**Your task:**
Every line with "monetary" in it should be copied from the data.

**Data shown:**

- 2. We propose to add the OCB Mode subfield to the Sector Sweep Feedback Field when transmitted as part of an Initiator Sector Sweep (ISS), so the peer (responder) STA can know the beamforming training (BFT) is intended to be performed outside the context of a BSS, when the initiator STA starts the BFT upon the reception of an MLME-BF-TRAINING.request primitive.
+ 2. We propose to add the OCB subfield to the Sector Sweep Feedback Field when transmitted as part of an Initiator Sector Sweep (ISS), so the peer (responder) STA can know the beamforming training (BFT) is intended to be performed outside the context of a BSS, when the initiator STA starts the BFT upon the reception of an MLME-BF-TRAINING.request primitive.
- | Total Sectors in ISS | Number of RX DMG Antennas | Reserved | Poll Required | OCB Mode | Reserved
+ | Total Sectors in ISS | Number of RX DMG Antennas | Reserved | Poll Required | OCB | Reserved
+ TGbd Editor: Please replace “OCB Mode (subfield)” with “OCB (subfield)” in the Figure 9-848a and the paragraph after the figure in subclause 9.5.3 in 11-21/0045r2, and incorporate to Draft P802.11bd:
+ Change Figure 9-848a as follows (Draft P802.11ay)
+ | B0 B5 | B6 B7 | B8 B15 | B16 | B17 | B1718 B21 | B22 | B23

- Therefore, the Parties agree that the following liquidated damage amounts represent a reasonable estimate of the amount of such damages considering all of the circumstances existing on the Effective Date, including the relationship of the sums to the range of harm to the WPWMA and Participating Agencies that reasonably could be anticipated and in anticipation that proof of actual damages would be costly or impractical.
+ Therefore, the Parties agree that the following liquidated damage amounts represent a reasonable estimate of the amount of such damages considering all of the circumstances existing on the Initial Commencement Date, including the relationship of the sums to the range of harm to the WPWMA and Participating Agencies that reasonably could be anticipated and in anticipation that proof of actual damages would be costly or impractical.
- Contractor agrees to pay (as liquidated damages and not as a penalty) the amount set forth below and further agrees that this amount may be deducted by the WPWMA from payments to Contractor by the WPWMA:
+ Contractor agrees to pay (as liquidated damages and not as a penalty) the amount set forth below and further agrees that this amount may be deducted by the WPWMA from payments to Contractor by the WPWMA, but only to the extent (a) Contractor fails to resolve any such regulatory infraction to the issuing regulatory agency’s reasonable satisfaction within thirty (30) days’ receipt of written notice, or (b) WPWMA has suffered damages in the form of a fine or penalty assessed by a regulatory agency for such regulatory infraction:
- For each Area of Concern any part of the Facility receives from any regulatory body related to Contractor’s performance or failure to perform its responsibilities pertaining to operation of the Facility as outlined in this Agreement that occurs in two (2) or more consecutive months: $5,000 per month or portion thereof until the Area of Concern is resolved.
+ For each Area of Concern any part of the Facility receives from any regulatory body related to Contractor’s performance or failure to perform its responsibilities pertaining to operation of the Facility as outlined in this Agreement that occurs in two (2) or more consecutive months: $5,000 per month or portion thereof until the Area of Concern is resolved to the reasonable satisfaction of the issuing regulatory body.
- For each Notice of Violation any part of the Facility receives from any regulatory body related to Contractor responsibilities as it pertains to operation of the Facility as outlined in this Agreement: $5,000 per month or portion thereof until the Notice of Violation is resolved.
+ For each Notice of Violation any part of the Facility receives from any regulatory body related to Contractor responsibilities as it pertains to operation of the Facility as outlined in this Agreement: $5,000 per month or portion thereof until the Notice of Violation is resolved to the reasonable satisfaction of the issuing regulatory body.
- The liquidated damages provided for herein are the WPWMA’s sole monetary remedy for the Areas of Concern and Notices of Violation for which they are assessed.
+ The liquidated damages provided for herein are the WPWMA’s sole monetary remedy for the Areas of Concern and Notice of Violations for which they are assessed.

**Answer to the exercise:**
- The liquidated damages provided for herein are the WPWMA’s sole monetary remedy for the Areas of Concern and Notices of Violation for which they are assessed.
+ The liquidated damages provided for herein are the WPWMA’s sole monetary remedy for the Areas of Concern and Notice of Violations for which they are assessed.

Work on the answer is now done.